EXERCISE DETAILS: Each entry should be set down again verbatim, with the images omitted.

————

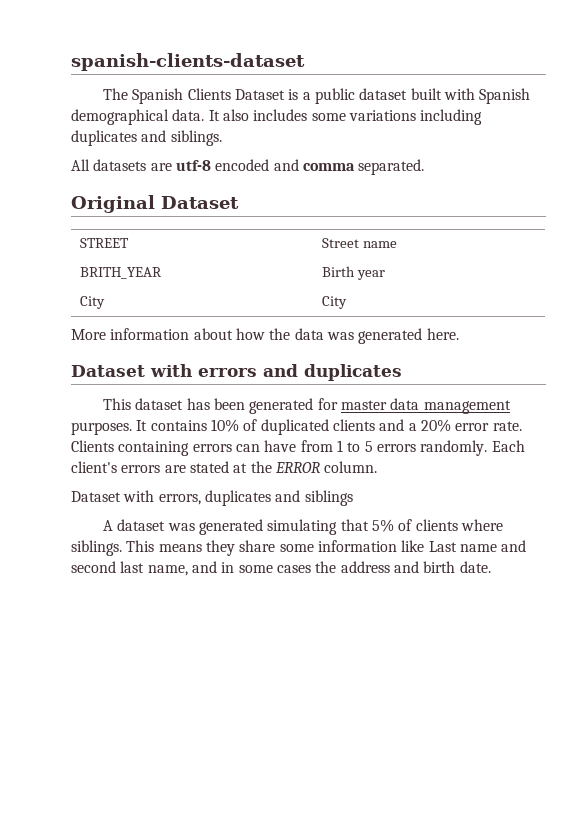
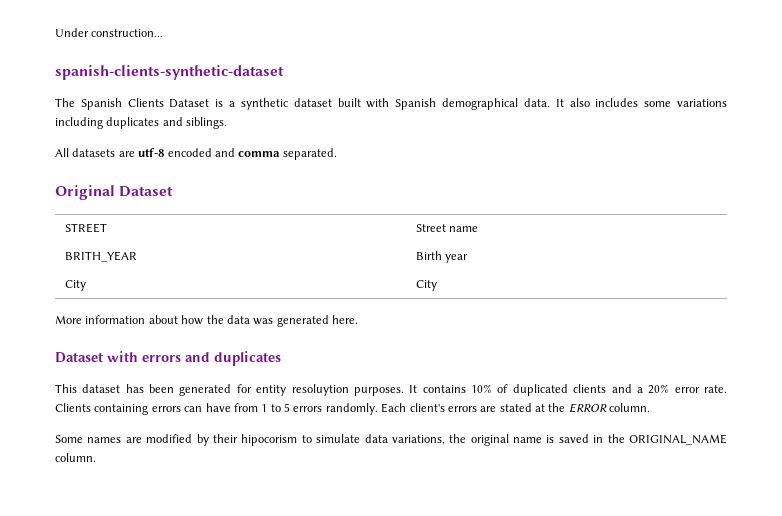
[71,53,305,71] spanish-clients-dataset -> [55,28,164,37] [55,65,284,80] Under construction... // spanish-clients-synthetic-dataset
[314,88,355,104] public -> [240,98,288,110] synthetic
[340,398,511,414] master data management -> [256,384,349,396] entity resoluytion
[71,490,353,506] [102,519,503,535] [71,540,527,556] [71,561,491,576] Dataset with errors, duplicates and siblings // A dataset was generated simulating that 5% of clients where siblings. This means they share some information like Last name and second last name, and in some cases the address and birth date. -> [55,434,728,446] [55,453,96,462] Some names are modified by their hipocorism to simulate data variations, the original name is saved in the ORIGINAL_NAME column.

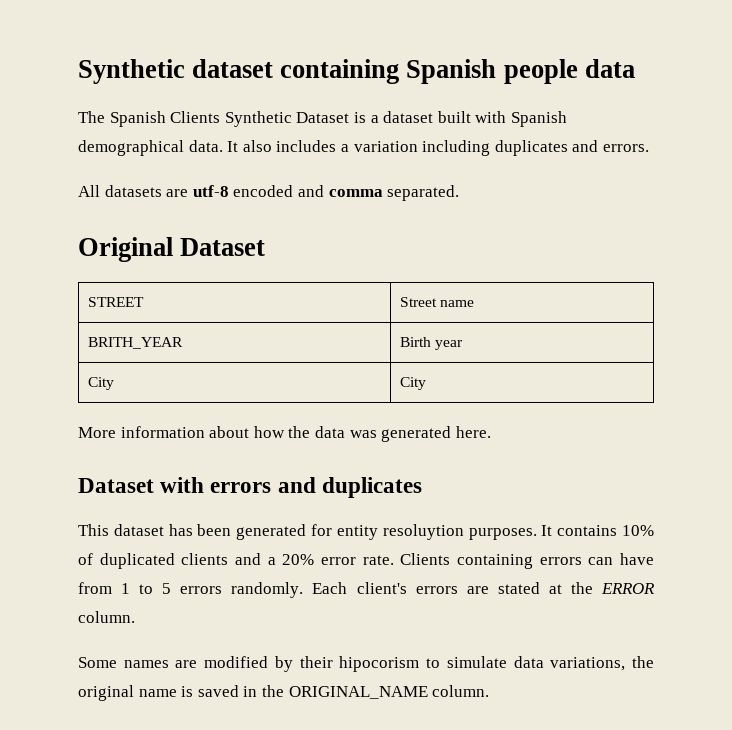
[55,28,164,37] [55,65,284,80] Under construction... // spanish-clients-synthetic-dataset -> [78,59,635,84] Synthetic dataset containing Spanish people data
(164, 102) none -> [224,111,292,127] Synthetic
[240,98,288,110] synthetic -> (379, 119) none
[644,99,728,107] some variations -> [340,141,418,152] a variation
[186,117,228,129] siblings. -> [602,144,649,152] errors.

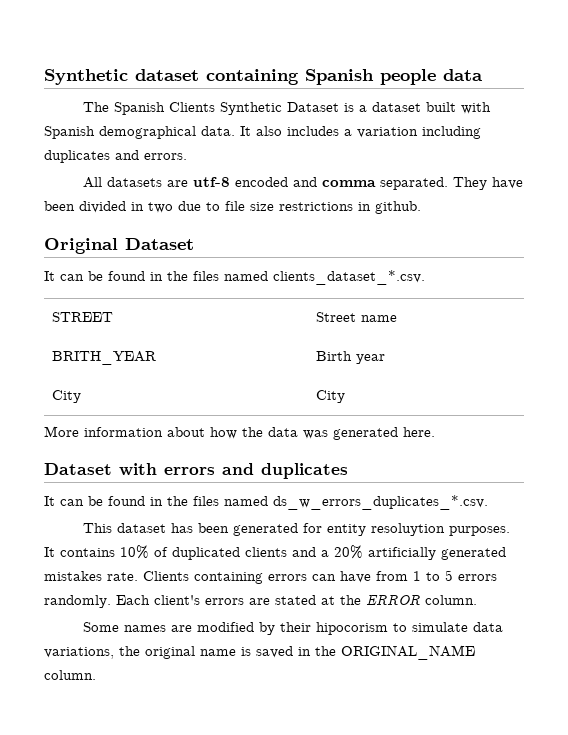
[78,237,266,262] // Original Dataset -> [452,177,523,190] [44,201,421,214] [44,238,194,254] [44,270,425,285] They have been divided in two due to file size restrictions in github. // Original Dataset // It can be found in the files named clients_dataset_*.csv.
(422, 487) none -> [44,495,488,510] // It can be found in the files named ds_w_errors_duplicates_*.csv.
[320,557,356,565] error -> [368,547,506,560] [44,571,102,581] artificially generated mistakes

————

WRITTEN SOLUTION:
[71,53,305,71] spanish-clients-dataset -> [55,28,164,37] [55,65,284,80] Under construction... // spanish-clients-synthetic-dataset
[314,88,355,104] public -> [240,98,288,110] synthetic
[340,398,511,414] master data management -> [256,384,349,396] entity resoluytion
[71,490,353,506] [102,519,503,535] [71,540,527,556] [71,561,491,576] Dataset with errors, duplicates and siblings // A dataset was generated simulating that 5% of clients where siblings. This means they share some information like Last name and second last name, and in some cases the address and birth date. -> [55,434,728,446] [55,453,96,462] Some names are modified by their hipocorism to simulate data variations, the original name is saved in the ORIGINAL_NAME column.

[55,28,164,37] [55,65,284,80] Under construction... // spanish-clients-synthetic-dataset -> [78,59,635,84] Synthetic dataset containing Spanish people data
(164, 102) none -> [224,111,292,127] Synthetic
[240,98,288,110] synthetic -> (379, 119) none
[644,99,728,107] some variations -> [340,141,418,152] a variation
[186,117,228,129] siblings. -> [602,144,649,152] errors.

[78,237,266,262] // Original Dataset -> [452,177,523,190] [44,201,421,214] [44,238,194,254] [44,270,425,285] They have been divided in two due to file size restrictions in github. // Original Dataset // It can be found in the files named clients_dataset_*.csv.
(422, 487) none -> [44,495,488,510] // It can be found in the files named ds_w_errors_duplicates_*.csv.
[320,557,356,565] error -> [368,547,506,560] [44,571,102,581] artificially generated mistakes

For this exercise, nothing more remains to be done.